Sebuah analisis menarik muncul saat Prof. Van Putten dari Universitas Leiden Belanda meneliti sebuah manuskrip Al-Qur’an yang berisi QS 67:11. Menurut Van Putten kātib (juru tulis) manuskrip tersebut menuliskan bagian ayat fa-‘tarafū bi-dzanbihim (maka mereka mengakui dosa mereka) sebagai fa-‘tarafū bi-dzunūbihim (maka mereka mengakui dosa-dosa mereka). Bila pada umumnya yang kita baca sekarang kata dzanb (dosa) ditulis tunggal, maka sang juru tulis tersebut menuliskannya dalam bentuk jamak, dzunūb (dosa-dosa). Mengapa bisa terjadi demikian?

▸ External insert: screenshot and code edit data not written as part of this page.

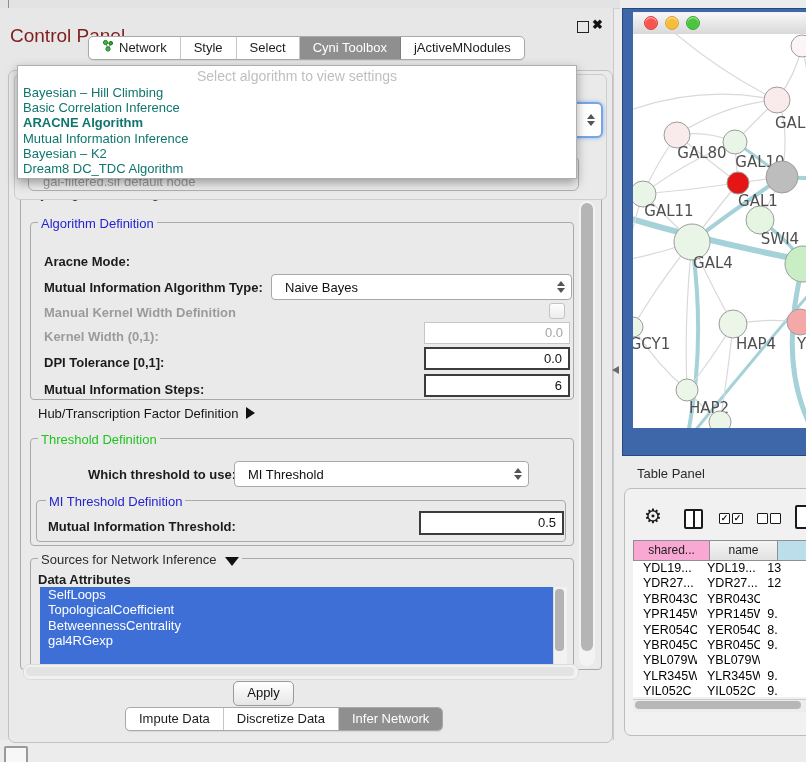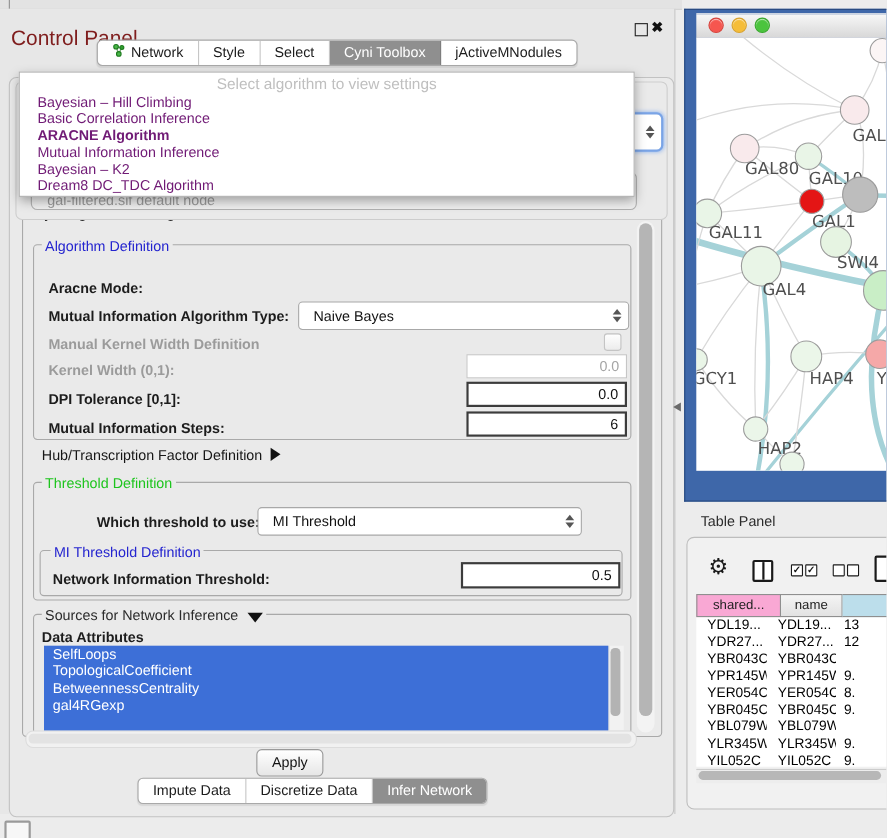--- a/index.html
+++ b/index.html
@@ -34,7 +34,7 @@
   
   .popup{left:17px;top:57px;width:558px;height:112px;background:#fff;border:1px solid #aeaeae;box-shadow:0 4px 10px rgba(0,0,0,.35);z-index:50;}
   .pp-head{height:19px;line-height:20px;text-align:center;color:#bfbfbf;font-size:14px;}
-  .pp-item{height:15.2px;line-height:15.2px;padding-left:16px;font-size:13px;color:#701a75;white-space:nowrap;}
+  .pp-item{height:15.2px;line-height:15.2px;padding-left:5px;font-size:13px;color:#0f766e;white-space:nowrap;}
   .pp-item.b{font-weight:bold;}
   
   .fs{border:1px solid #a9a9a9;border-radius:4px;background:transparent;}

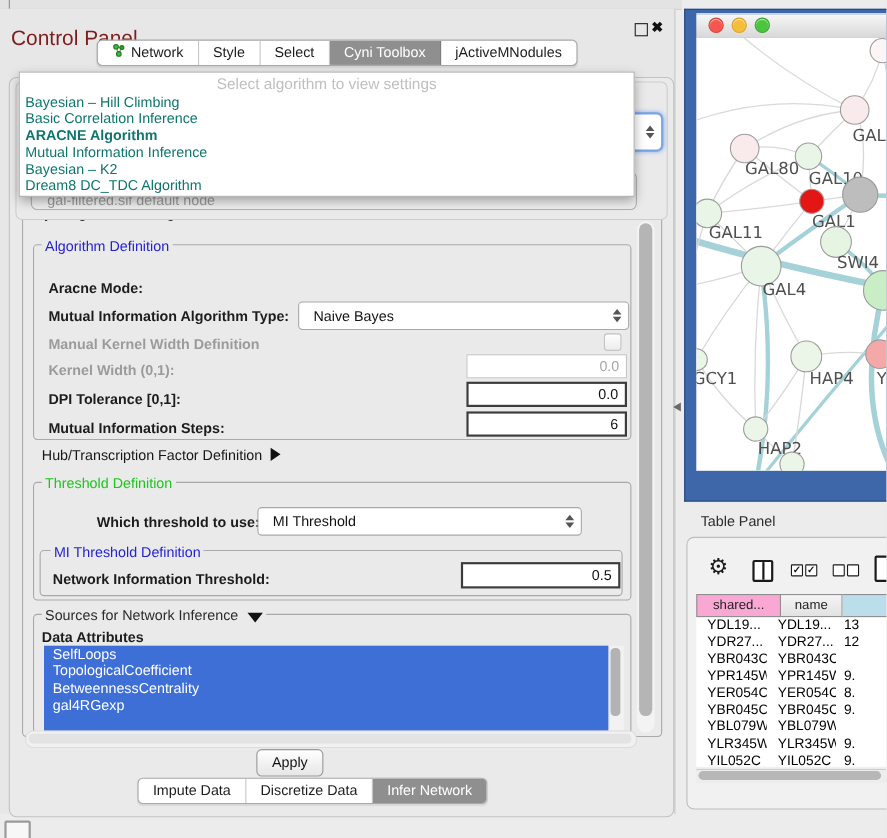--- a/index.html
+++ b/index.html
@@ -203,7 +203,7 @@
     <div class="abs fs" style="left:36px;top:492px;width:528px;height:40px;"></div>
     <span class="abs legend blue" style="left:46px;top:486px;">MI Threshold Definition</span>
 
-    <span class="abs lbl" style="left:48px;top:511px;">Network Information Threshold:</span>
+    <span class="abs lbl" style="left:48px;top:511px;">Mutual Information Threshold:</span>
     <div class="abs field en" style="left:419px;top:503px;width:145px;height:24px;line-height:20px;">0.5</div>
 
     <div class="abs fs" style="left:30px;top:550px;width:542px;height:108px;"></div>

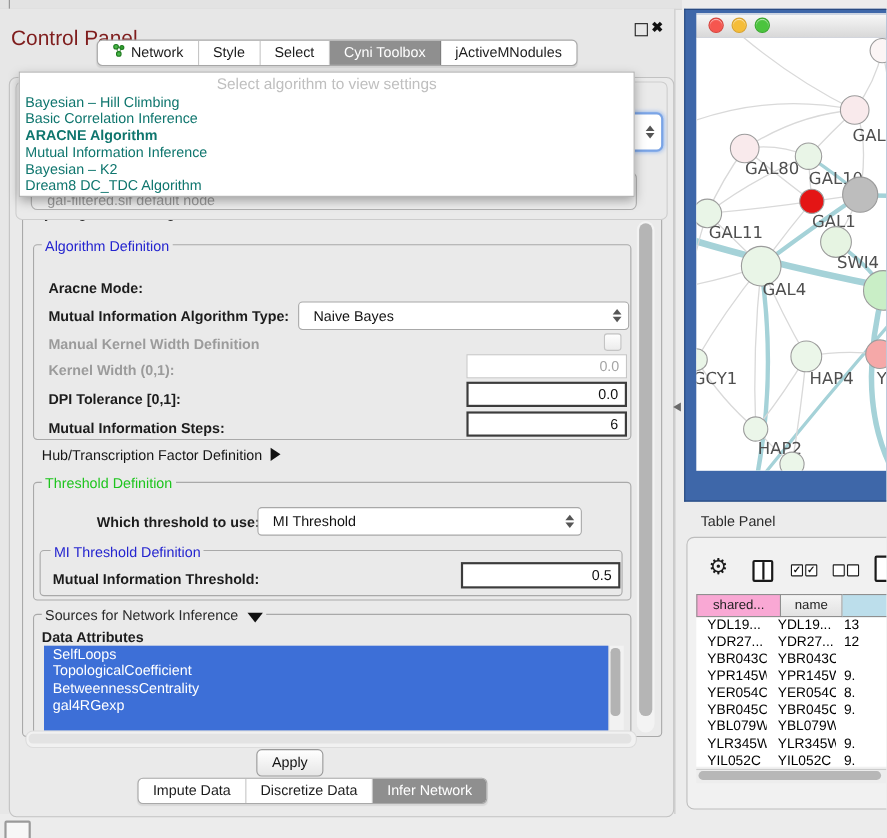--- a/index.html
+++ b/index.html
@@ -77,7 +77,7 @@
   .thead-row{left:633px;top:540px;height:21px;display:flex;z-index:2;}
   .thead{box-sizing:border-box;border:1px solid #8f8f8f;border-left:none;font-size:12px;color:#222;text-align:center;line-height:19px;overflow:hidden;white-space:nowrap;}
   .thead.h0{border-left:1px solid #8f8f8f;width:77px;background:#f9a8d4;}
-  .thead.h1{width:56px;background:linear-gradient(#f4f4f4,#e2e2e2);}
+  .thead.h1{width:68px;background:linear-gradient(#f4f4f4,#e2e2e2);}
   .thead.h2{width:60px;background:#bcdeeb;}
   .tbody{left:633px;top:561px;width:177px;height:136px;background:#fff;overflow:hidden;}
   .trow{display:flex;height:15.4px;line-height:15.4px;}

Dalam bingkai teori assimilation of parralels, sang kātib rupanya terpengaruh pikirannya oleh redaksi ayat yang sama pada surah lain, yakni i’tarafū bi-dzunūbihim (QS 9:102) atau oleh redaksi berbeda namun dengan pola yang sama fa-ʿtarafnā bi-dzūnūbinā (QS 40:11). Mungkinkah asimilasi paralel ini menyebabkan lahirnya ragam bacaan? Dan apakah penulisan dzunūbihim bisa dianggap lebih tepat secara kaidah kebahasaan?

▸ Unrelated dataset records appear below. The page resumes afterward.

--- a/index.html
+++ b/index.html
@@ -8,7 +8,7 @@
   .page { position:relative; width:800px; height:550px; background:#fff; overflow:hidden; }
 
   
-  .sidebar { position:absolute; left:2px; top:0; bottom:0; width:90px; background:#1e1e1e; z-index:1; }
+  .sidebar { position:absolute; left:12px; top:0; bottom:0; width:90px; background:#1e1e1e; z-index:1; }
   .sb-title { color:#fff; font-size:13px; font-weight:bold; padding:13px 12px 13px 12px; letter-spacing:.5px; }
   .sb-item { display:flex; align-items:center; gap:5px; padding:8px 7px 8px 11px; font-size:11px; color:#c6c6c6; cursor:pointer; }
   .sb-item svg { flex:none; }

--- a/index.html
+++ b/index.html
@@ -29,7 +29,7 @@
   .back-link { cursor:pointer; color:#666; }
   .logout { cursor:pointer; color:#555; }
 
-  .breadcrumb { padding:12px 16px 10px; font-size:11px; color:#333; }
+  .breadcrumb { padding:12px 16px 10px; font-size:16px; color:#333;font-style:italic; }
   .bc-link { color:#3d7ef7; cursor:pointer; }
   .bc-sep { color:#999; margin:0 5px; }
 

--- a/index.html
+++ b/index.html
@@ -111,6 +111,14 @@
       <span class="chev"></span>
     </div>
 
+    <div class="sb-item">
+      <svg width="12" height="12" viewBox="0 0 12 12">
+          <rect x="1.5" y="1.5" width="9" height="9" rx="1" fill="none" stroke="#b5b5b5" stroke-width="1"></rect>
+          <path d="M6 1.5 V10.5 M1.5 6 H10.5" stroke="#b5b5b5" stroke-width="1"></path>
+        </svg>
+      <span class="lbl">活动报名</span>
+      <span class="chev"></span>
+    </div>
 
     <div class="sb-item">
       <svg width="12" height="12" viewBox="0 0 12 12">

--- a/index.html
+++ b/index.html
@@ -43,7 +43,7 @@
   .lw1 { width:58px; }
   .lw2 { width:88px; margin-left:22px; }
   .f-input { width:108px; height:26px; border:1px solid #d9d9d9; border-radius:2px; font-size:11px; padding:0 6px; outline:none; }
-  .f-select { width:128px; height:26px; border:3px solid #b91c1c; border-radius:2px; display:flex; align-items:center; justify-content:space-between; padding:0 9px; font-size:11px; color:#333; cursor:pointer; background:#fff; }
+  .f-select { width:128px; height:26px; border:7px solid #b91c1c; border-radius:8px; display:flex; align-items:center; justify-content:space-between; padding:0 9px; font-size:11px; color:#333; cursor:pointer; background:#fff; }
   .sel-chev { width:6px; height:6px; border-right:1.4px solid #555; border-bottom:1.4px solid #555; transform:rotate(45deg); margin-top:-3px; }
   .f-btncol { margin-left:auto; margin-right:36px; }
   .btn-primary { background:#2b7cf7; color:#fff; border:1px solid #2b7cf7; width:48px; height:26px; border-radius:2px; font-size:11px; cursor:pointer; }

Meskipun Van Putten tidak secara eksplisit menyatakan demikian namun dengan adanya dugaan penulisan dzunūbihim—sebelum kemudian dihapus sebagaimana terlihat pada gambar di bawah ini—maka ada celah untuk menyoal keterpeliharaan Al-Qur’an. Sebuah celah yang senantiasa menjadi poin favorit para orientalis.
Ruang yang dilingkari hijau diduga pernah dituliskan huruf waw namun kemudian dihapus.
Sudah menjadi rahasia umum bila Al-Qur’an terpeliharan melalui dua jalur. Pertama melalu tradisi hafalan. Tradisi hafalan Al-Qur’an bukanlah sesuatu yang sifatnya sembarang. Ia memiliki—atau lebih tepatnya bahkan melahirkan—disiplin ilmu tersendiri untuk mengawal dirinya. Suatu kekhususan yang tidak dimiliki oleh tradisi hafalan lainnya dalam sejarah manusia. Hafalan Al-Qur’an dikawal oleh riwayat yang transmisinya tidak pernah terputus selama satu setengah milenia dari masa Nabi saw hingga kini.
Kedua, adalah jalur kodifikasi. Mushaf Utsmani ditetapkan melalui serangkaian konfirmasi, verifikasi dan validasi dari huffazh (para penghafal Al-Qur’an) oleh sebuah tim di bawah pimpinan Zaid bin Tsabit Al-Anshari. Demikian juga halnya dengan salinan mushaf ini selanjutnya. Koreksi yang dilakukan oleh sang kātib manuskrip yang dibicarakan di atas menunjukkan adanya proses konfirmasi, verifikasi dan validasi tersebut.
Lalu, apakah redaksi yang disoal oleh Van Putten ada contohnya dalam Al-Qur’an? Bahwa sang kātib telah keliru tulis dan memang bi-dzanbihim merupakan redaksi yang sebenarnya?
Pada tempat lain di Al-Qur’an, Surah Asy-Syams:14 kita menemukan:
Pada rangkaian kata-kata fa-damdama ‘alaihim Rabbuhum bi-dzanbihim fa-sawwāhā, Al-Qur’an menggunakan kata bi-dzanbihim dan bukan bi-dzūnūbihim. Hal ini menunjukkan bahwa penggunaan kata-kata bi-dzanbihim adalah asli sesuai redaksi Qur’ani ini bukan tanpa maksud dan tidak ada kekeliruan secara gramatikal. Dengan demikian, fenomena asimilasi paralel terbukti bertekuk lutut di hadapan keterpeliharaan Al-Qur’an baik secara hafalan maupun tulisan.